Bitte stelle die FB mal als IP-Client ein und stecke das Kabel vom PYUR-Router an den LAN-Port. Dann muss beim Pyur-Teil ne Portweiterleitung für IPv4 eingerichtet werden. Bei IPv6 nur ne Ausnahme in der Firewall.

 

[Behzad]

Bitte stelle die FB mal als IP-Client ein und stecke das Kabel vom PYUR-Router an den LAN-Port. Dann muss beim Pyur-Teil ne Portweiterleitung für IPv4 eingerichtet werden. Bei IPv6 nur ne Ausnahme in der Firewall.

Werde das nachher austesten. Bin noch im Buero.

 

[Laudian]

Bei der privaten IPv4-Adresse kannst du von außen aus dem Internet nicht drauf, denn da wird beim Provider nochmal NAT gemacht.

Mir ist der Unterschied zwischen einer öffentlichen IPv4 Adresse und einer privaten schon klar. Aber der TE sagte weiter oben, dass der VPN funktioniert, wenn er sein Modem im Bridgemode benutzt (=alles wird an die dahinterliegende FritzBox weitergeleitet).

Von daher sollte er eine öffentliche IPv4 haben, keine private, und das Problem liegt an inkorrekter Portweiterleitung.

 

[DJKuhpisse]

Von daher sollte er eine öffentliche IPv4 haben, keine private, und das Problem liegt an inkorrekter Portweiterleitung.
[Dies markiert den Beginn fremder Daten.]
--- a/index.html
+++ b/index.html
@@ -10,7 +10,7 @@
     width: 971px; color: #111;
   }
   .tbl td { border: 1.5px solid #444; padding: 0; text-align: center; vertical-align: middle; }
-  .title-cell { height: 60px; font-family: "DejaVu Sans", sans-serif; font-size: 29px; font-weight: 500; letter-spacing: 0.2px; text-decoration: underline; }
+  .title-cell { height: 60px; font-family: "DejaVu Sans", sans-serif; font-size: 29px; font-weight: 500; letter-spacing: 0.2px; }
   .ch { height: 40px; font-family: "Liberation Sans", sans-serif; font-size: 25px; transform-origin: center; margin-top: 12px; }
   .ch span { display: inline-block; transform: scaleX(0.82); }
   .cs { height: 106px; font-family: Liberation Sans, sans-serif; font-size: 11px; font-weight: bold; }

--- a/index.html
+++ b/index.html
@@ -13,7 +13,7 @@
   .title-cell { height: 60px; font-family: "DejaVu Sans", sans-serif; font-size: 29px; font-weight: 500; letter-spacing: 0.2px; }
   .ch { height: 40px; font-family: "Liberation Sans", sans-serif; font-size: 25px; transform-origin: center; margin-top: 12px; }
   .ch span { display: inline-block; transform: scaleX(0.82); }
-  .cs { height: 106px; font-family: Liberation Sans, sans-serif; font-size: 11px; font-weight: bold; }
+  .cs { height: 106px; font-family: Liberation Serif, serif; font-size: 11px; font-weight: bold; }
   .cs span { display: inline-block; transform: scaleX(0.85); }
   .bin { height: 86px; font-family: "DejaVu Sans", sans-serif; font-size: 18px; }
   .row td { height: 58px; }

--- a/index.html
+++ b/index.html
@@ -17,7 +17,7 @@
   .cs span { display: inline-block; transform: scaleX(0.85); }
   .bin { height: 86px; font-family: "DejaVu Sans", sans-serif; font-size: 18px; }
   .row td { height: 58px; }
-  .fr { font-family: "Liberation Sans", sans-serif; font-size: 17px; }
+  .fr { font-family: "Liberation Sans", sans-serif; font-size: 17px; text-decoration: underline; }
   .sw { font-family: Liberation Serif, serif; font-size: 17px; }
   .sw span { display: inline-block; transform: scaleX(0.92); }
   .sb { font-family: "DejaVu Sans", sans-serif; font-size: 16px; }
Nein, das Problem liegt am doppelten NAT. Bridge-Modus bedeutet, dass das Teil wie ein Modem arbeitet und daher gar nicht routet (auch kein NAT). Wenn dann der Provider ne öffentliche IPv4 bietet kann es auch über IPv4 funktionieren. Man sollte aber bei DynDNS auch IPv6 aktivieren, sodass man das wo es geht nutzen kann und nicht auf den Uraltkram IPv4 angewiesen ist.